Fig 2 — Effect of exercise plus diet-induced weight loss *vs.* diet-induced weight loss alone on percentage change in areal bone mineral density at various skeletal sites. Total refers to the number of included participants at the end of the study. 95%CI = 95% confidence interval; aBMD = areal bone mineral density; EX = exercise; IV = inverse variance; WL = weight loss.

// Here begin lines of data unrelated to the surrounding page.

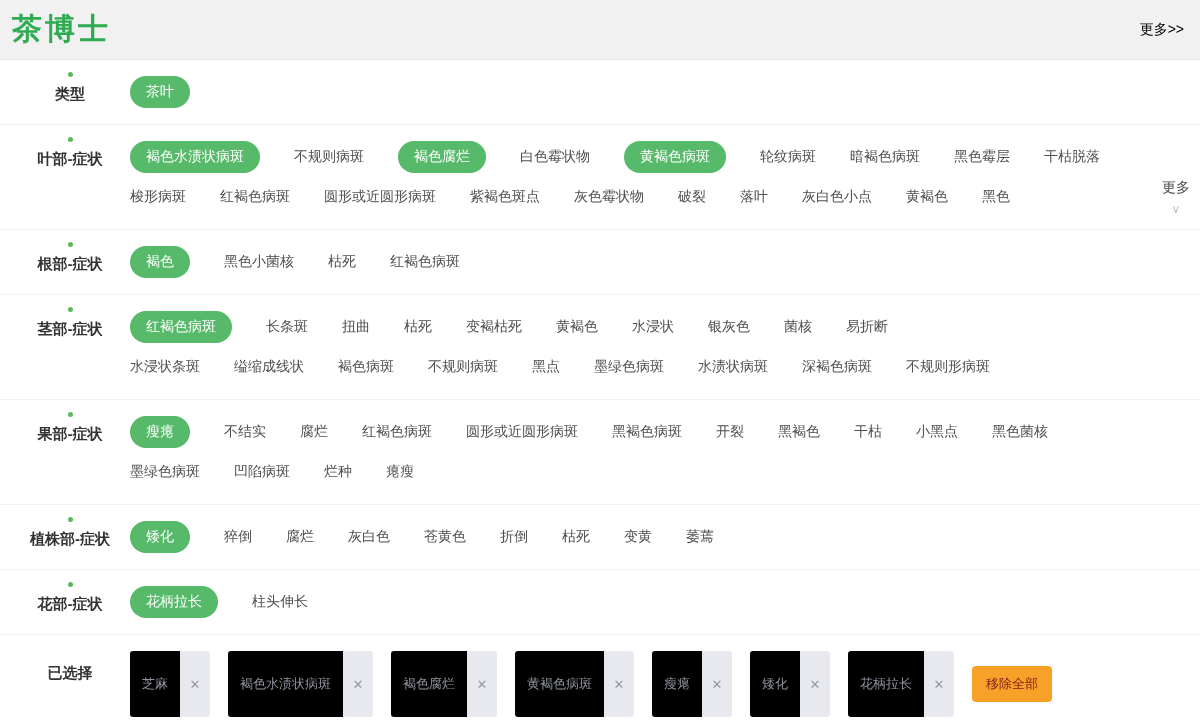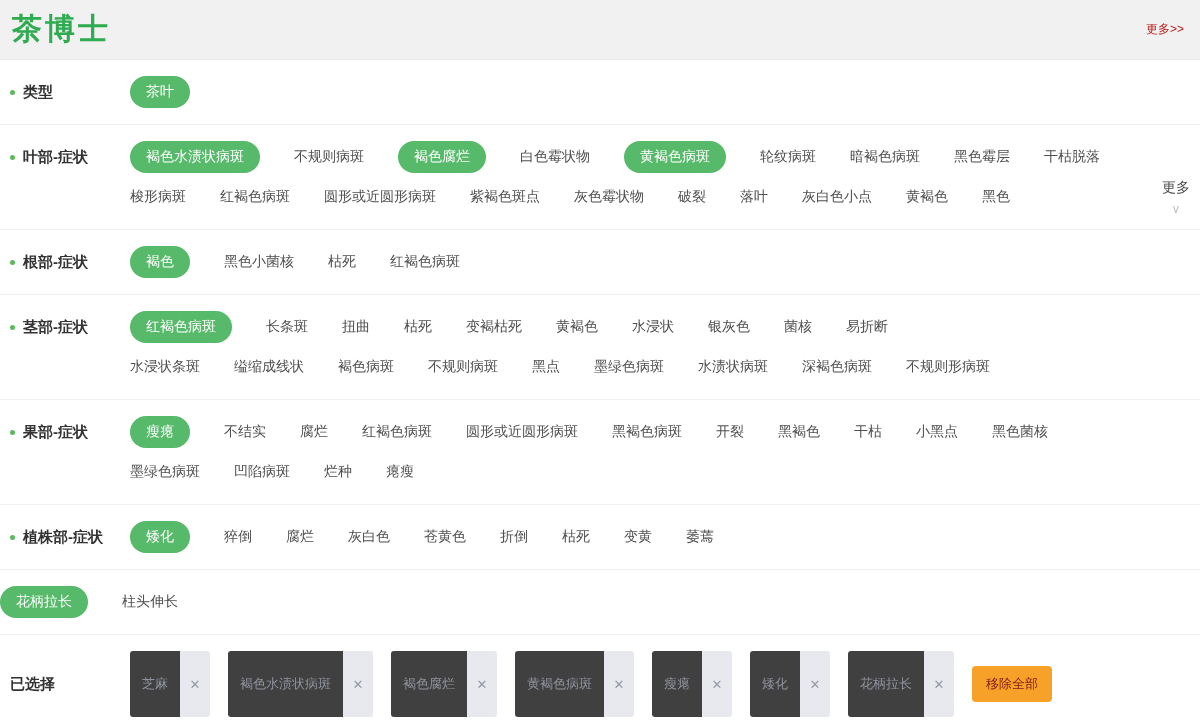"更多>>" .more-link { color: #b91c1c -> #000000; font-size: 12px -> 14px }
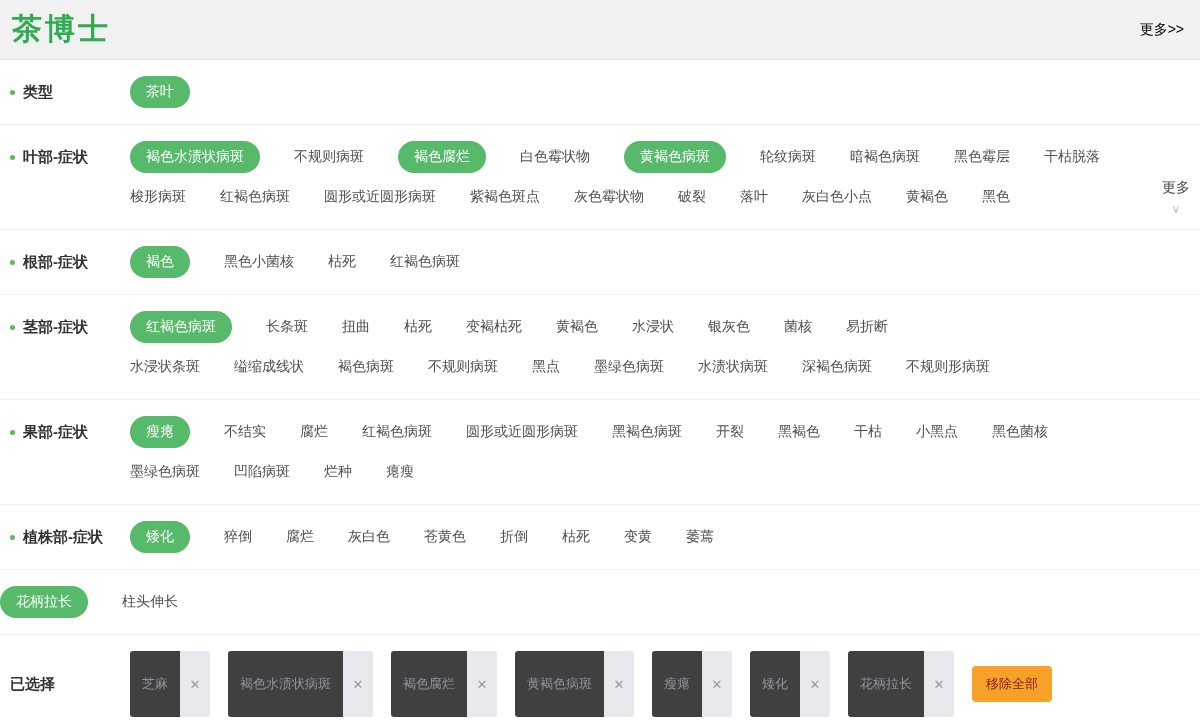"类型" .section-label { flex-direction: none -> column }
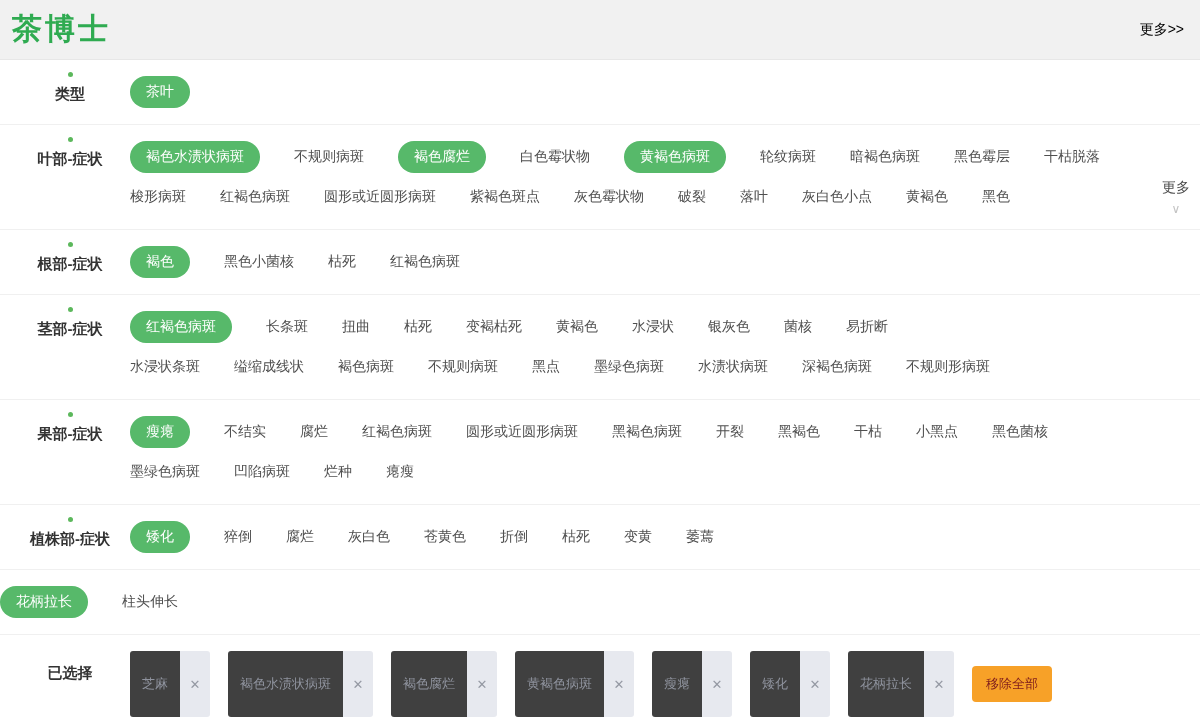"花部-症状" div.section-label { html: none -> <div> <span></span> <span>花部-症状</span> </div> }
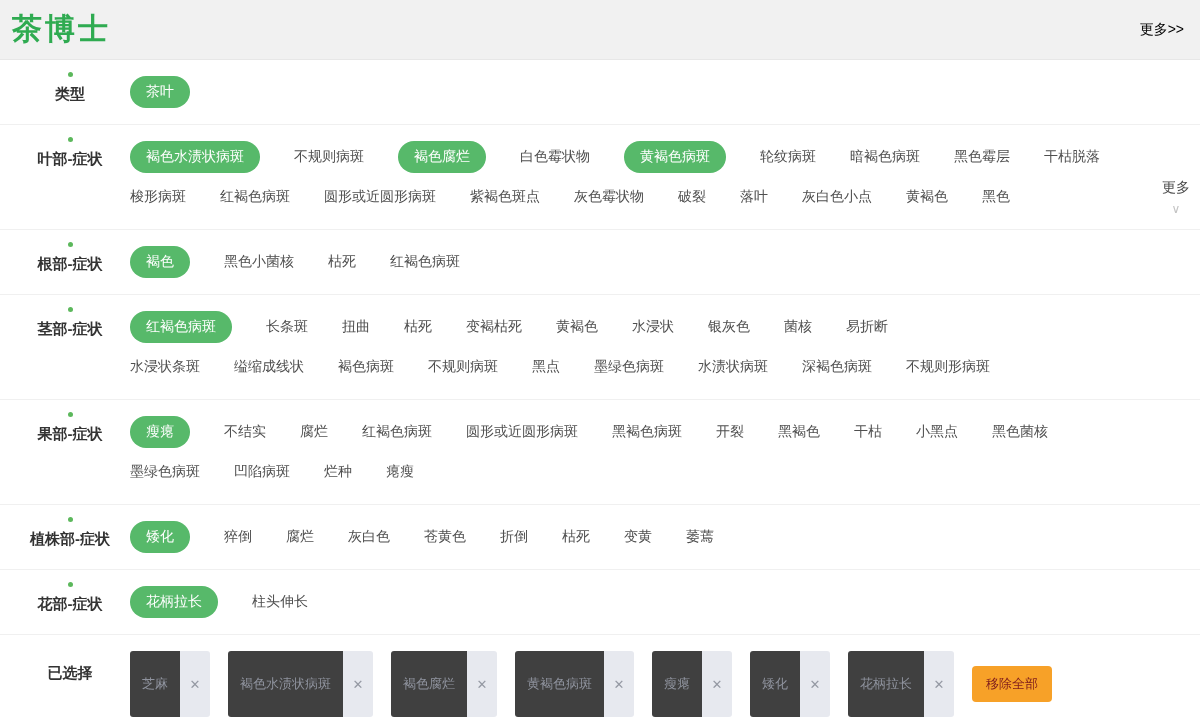"芝麻" .tag-label { background: #404040 -> #000000 }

The effects of combined exercise plus diet-induced weight loss vs. diet-induced weight loss alone on aBMD changes in several subgroups are presented in Table 1. The diet-induced weight loss alone group had greater femoral neck aBMD losses compared with the exercise plus diet-induced weight loss group in adults aged ≥60 years (−1.08% (95%CI: −1.98% to −0.18%)) and in trials that were ≥6 months in duration (−0.88% (95%CI: −1.73% to −0.03%)). Heterogeneity was low in all subgroup analyses at the femoral neck. There were no significant differences in aBMD changes at the total hip, lumbar spine, or whole-body in studies that used resistance exercise, aerobic exercise, or combined aerobic and resistance exercise during diet-induced weight loss. There were also no significant differences in aBMD changes at sites other than the femoral neck in studies that were <6 months and ≥6 months in duration, or between studies that included individuals aged <60 years vs. ≥60 years. In our subgroup analyses, heterogeneity was moderate or high at the total hip, low at the lumbar spine (where Hosny et al.¹⁵ was excluded) and low at the whole body. We also performed subgroup analyses in studies that only included women; there were no net differences in aBMD changes at the whole-body (−0.16% (95%CI: −0.66% to 0.35%), k = 3) or lumbar spine (−4.14% (95%CI: −9.32% to 1.05%), k = 3). Subgroup analyses were not performed at the radial site because there were an insufficient number of studies. We also performed meta-regression to determine the impact of several moderator variables on effect sizes; total losses in weight, fat mass, and lean mass did not significantly alter effect estimates at any skeletal site (Supplementary Table 3).

Table 1.

Meta-analyses comparing the effects of combined exercise plus diet-induced weight loss vs. diet-induced weight loss alone on percentage change in aBMD in several subgroups.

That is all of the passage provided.